Good deals in the right sectors
True, owners and developers bring new projects to market in selected sectors. While many observers say hotels, retail, restaurants and offices have been suspended indefinitely, the increase in online commerce, medical research and demand for non-urban housing since March has resulted in an increase in construction activities.
“New transactions are being made in data centers, life sciences, industrial distribution centers and multi-family buildings,” said RCLCO Mammen. “The percentage of overall construction activity in these four categories is high, but you see an overall reduction in activity. “
Shane Napper, president of construction in Grand Rapids, Mich., Rockford Construction, also sees notable activity in two other areas.
“We’re building a ton of grocery stores, and it’s been fantastic,” Napper said. “People spent a lot more on groceries during COVID. “Another bright spot is K-12 education, which is usually funded by voter-approved bonds.“ K-12 has gone crazy, in a good way, ”Napper said.“ Bond programs are passing through. like crazy. “
Nonetheless, Garcia of Trenam Law said projects moving forward need to cross a higher bar.
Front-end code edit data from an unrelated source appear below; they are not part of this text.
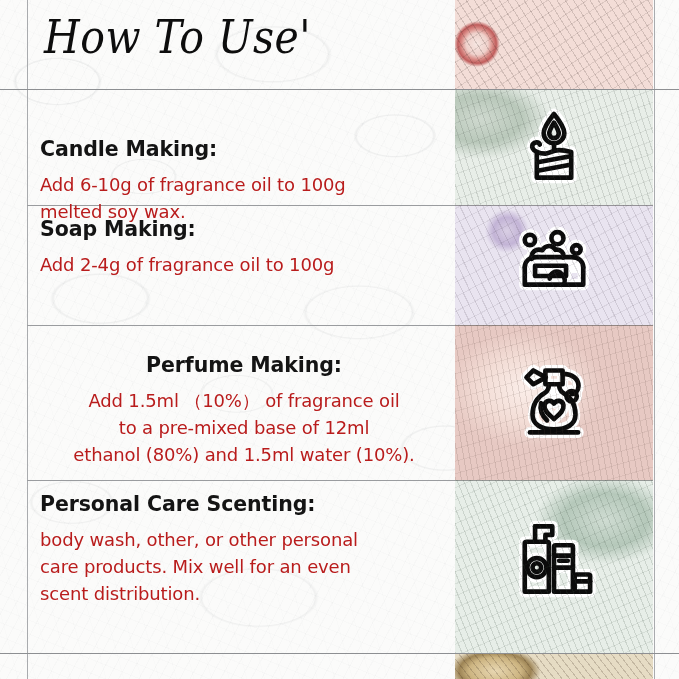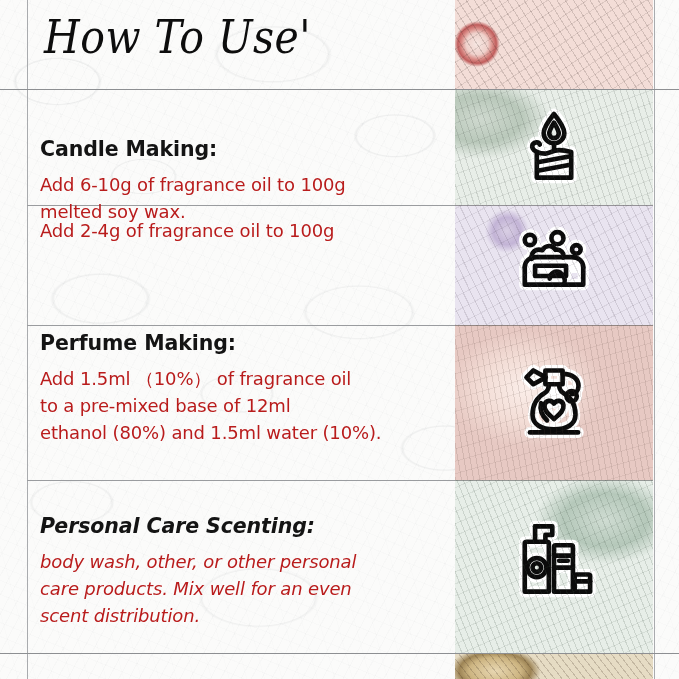"Soap Making:" p.section-heading { html: none -> <p>Soap Making:</p> }
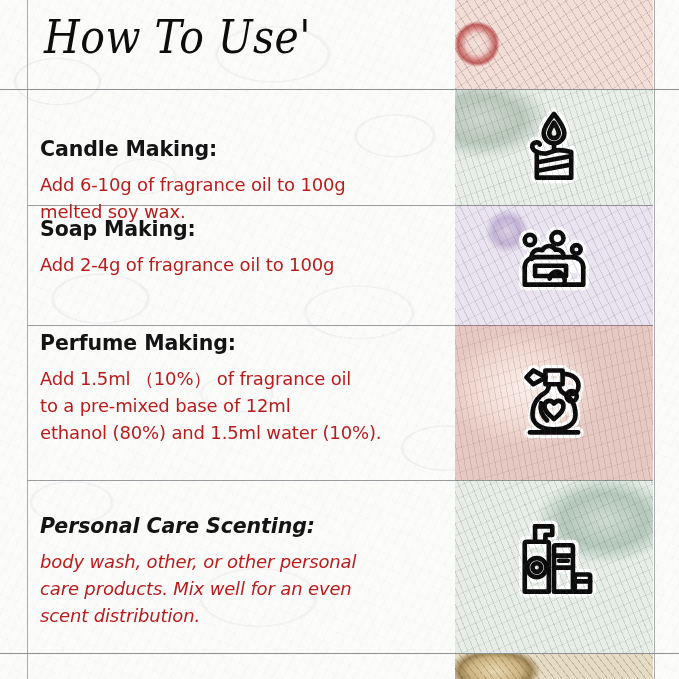"Perfume Making:" div.section { text-align: none -> center; top: 331px -> 353px }
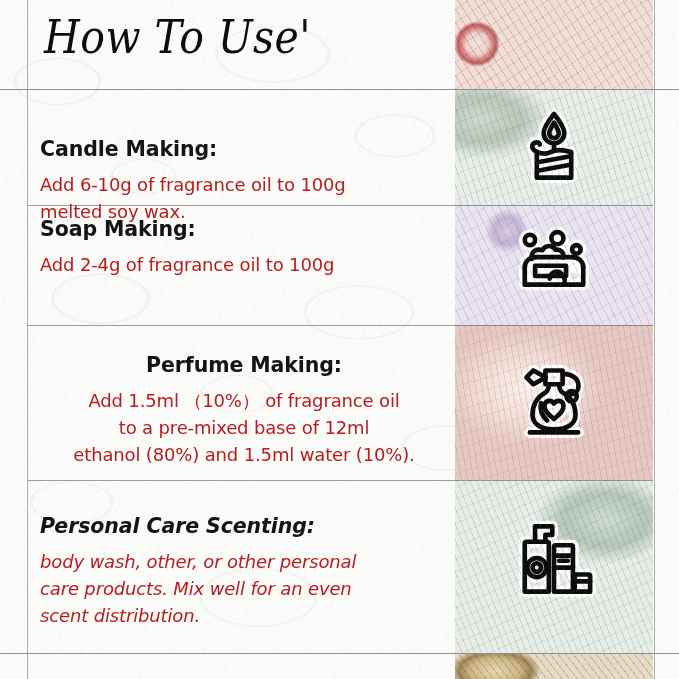"Personal Care Scenting:" div.section { font-style: italic -> none; top: 514px -> 492px }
“A good project is still a good project, even in this environment, “Garcia said.” Some industries, such as food service and hospitality, will be more difficult to sell and subject to higher underwriting criteria, but with the right team of owners, level of experience and guarantees, there is money available. “
On the sidelines
But while new project funding is available, there are hurdles for developers who want to tap into it. On the one hand, money, while cheap, is not free. In addition to stricter overall loan criteria and only working with the best sponsors, lenders also put in place workarounds to protect themselves in the event of a problem.
“Even though the banks are lending what is essentially free money provided by the Fed, they are raising rates for many of these areas, in order to provide a cushion and a greater margin for error,” Mammen said. “And even if they don’t mark up the price of silver, they put floors on their benchmark rates, to maintain a return on their capital.”
For homeowners, that means bank rates on the low-end range between 3.25% and 4.25% on the best projects, sources say, and between 8% and 12% on private lenders. In a post-COVID-19 world, however, developers also need to think about the additional costs pandemic mitigation adds to a project, such as social distancing and other new worksite protocols.
As the costs of these steps materialize on job sites, they also find their way into negotiations between owners and contractors.
“As I prepare the contracts, owners and contractors are certainly focusing more on who is going to absorb the COVID risk,” said Joshua B. Levy, a partner who leads the construction practice in Kansas City, Missouri. Husch Blackwell law firm. “People are really sharpening their pencils to review these clauses.”
Taken together, all of this means that even with the wide availability of funding; even with money at historically low rates; and even with contractors submitting more competitive bids, developers still find reasons not to launch new projects.
“There is money on the sidelines ready to jump in when there are opportunities,” Mammen said. “But the work itself to move on to a new development and construction project is more difficult. Despite having fairly good liquidity from the banks, this turns out to be more expensive than you first purchased as a developer.